[Exercise requirements] Give the number of lines in the entries below that hold "avatar", with no accompanying words.

[Data shown]
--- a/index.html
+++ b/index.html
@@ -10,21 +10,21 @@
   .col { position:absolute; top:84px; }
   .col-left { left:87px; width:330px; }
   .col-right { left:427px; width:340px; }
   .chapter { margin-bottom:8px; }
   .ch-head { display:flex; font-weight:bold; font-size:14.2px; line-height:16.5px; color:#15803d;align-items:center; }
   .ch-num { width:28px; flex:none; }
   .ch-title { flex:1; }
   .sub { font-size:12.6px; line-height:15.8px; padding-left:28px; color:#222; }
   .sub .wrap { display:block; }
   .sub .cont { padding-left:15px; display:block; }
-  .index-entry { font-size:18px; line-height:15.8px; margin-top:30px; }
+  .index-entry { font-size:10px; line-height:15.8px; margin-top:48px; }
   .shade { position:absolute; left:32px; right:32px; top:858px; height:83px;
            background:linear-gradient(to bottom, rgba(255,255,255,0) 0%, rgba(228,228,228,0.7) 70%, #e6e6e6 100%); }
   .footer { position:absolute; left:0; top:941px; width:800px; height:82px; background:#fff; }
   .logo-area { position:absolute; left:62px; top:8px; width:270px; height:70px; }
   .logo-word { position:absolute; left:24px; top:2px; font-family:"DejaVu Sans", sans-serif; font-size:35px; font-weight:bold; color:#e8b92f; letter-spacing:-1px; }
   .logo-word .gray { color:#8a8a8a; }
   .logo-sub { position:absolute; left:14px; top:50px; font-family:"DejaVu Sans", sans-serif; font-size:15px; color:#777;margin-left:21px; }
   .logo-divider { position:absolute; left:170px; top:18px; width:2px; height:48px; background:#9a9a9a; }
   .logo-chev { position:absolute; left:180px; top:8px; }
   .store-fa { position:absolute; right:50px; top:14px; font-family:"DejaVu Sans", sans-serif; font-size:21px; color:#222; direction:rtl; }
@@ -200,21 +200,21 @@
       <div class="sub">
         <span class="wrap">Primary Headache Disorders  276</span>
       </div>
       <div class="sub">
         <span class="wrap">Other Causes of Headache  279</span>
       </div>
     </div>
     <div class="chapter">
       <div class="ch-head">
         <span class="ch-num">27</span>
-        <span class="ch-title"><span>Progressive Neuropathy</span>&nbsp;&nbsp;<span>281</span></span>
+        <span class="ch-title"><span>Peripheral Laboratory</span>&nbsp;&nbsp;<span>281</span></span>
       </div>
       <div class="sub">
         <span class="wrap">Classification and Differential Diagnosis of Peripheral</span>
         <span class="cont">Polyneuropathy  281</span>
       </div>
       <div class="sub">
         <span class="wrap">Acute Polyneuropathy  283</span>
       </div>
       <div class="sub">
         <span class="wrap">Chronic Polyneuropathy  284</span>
* * *
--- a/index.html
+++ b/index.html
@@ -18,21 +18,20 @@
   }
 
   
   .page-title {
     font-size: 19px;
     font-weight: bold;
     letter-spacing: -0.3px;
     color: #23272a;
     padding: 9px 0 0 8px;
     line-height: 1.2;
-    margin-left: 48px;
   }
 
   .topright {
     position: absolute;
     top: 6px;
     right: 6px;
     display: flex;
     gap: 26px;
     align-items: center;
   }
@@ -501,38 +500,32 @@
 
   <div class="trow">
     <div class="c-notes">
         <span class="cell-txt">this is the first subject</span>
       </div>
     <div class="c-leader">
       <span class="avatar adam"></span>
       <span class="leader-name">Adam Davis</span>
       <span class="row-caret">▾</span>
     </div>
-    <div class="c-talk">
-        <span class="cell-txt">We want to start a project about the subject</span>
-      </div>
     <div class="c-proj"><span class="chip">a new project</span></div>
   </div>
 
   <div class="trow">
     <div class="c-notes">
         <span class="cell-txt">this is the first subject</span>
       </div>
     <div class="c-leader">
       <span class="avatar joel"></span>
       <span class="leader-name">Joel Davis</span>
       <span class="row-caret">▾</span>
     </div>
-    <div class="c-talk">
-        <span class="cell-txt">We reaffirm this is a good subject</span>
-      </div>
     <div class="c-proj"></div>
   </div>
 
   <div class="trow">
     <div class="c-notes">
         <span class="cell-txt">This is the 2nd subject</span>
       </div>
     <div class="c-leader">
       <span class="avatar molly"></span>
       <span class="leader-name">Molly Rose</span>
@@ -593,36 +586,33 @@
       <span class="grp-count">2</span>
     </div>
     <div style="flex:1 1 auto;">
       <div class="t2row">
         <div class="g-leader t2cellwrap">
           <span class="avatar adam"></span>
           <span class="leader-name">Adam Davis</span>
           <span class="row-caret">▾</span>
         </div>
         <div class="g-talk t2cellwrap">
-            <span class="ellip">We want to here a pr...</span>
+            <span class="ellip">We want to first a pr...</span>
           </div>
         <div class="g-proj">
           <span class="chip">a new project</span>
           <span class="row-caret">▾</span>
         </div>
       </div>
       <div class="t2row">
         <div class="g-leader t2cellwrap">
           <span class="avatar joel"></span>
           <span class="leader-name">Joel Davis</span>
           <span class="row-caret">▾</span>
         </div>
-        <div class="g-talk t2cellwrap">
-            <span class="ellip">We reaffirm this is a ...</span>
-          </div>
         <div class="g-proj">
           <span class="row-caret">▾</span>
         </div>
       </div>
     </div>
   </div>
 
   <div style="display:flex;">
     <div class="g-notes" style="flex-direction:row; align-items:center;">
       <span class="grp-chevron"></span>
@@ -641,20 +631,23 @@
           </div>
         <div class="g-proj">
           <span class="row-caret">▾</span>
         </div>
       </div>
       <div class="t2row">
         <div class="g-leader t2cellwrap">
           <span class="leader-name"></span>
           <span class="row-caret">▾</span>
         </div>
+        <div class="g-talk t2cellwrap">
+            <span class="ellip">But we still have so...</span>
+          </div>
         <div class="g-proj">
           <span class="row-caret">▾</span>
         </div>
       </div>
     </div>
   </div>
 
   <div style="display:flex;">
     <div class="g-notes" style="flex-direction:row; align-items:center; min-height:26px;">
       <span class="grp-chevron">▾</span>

[Solution below] 5